Voorbeelden in mijn vertaling:

‘‘Cusacks gonna sulk up a welt o’ vengeance by ’n’ by and if yer askin’ me, like?’(Barry 14) is vertaald als: ‘Als je ‘t mijn vraag staan die Kuzakken op het punt de doos van pandora open te trekken, weet je wel. En: ‘Meanin’ is they smellin’ a weakness, like (Barry 15)? is vertaald als: ‘Ik zeg dat ze zwakte ruiken,ja toch?’
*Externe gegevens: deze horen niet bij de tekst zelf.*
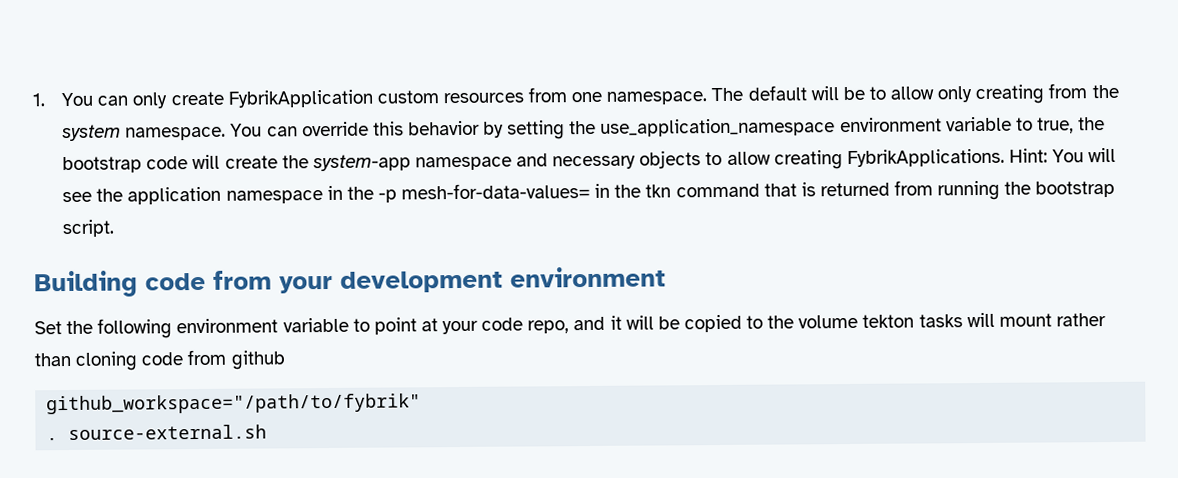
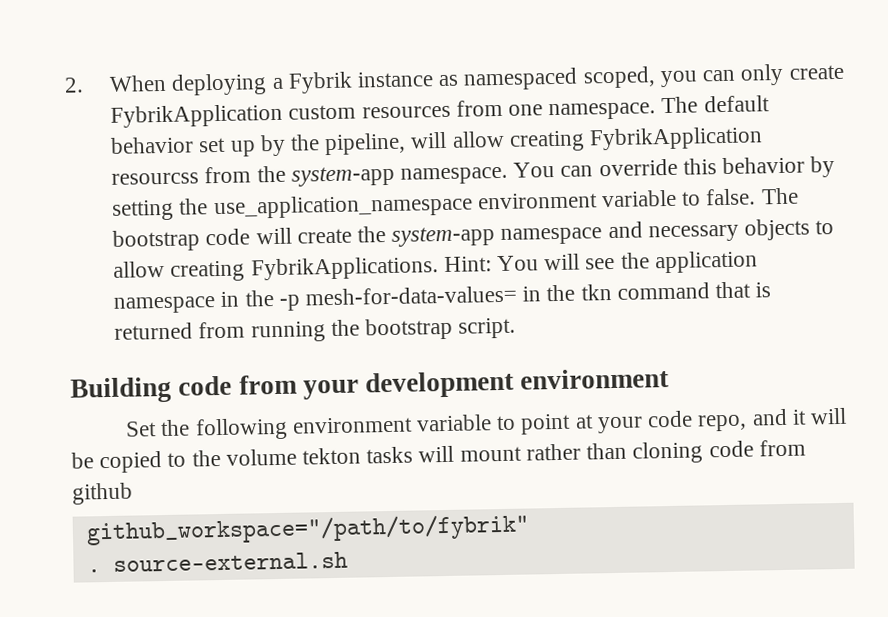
[32,92,94,107] 1. You -> [64,66,698,96] 2. When deploying a Fybrik instance as namespaced scoped, you
[810,84,1045,105] will be to allow only creating -> [110,126,764,157] [111,172,200,185] behavior set up by the pipeline, will allow creating FybrikApplication resourcss
[62,124,122,142] system -> [290,165,395,187] system-app
[1036,117,1106,134] true, the -> [705,187,799,206] false. The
Soms heb ik de Rotterdamse uitlatingen ook gebruikt wanneer in het Engels niet het woordje like voorkomt. In dit geval heb ik dus gebruik gemaakt van een compenserende vertaalstrategie. Om in het Nederlands in bepaalde stukken toch het gebruik van dialect te benadrukken, komen de uitlatingen in enkele gevallen dus ook voor wanneer in het Engels geen dialect gebruikt wordt. Waar in het Engels bijvoorbeeld slechts de uitlating ‘Oh’ wordt gebruikt, staat er in mijn Nederlandse vertaling: ‘Oh ja joh?’ (zie pagina 60).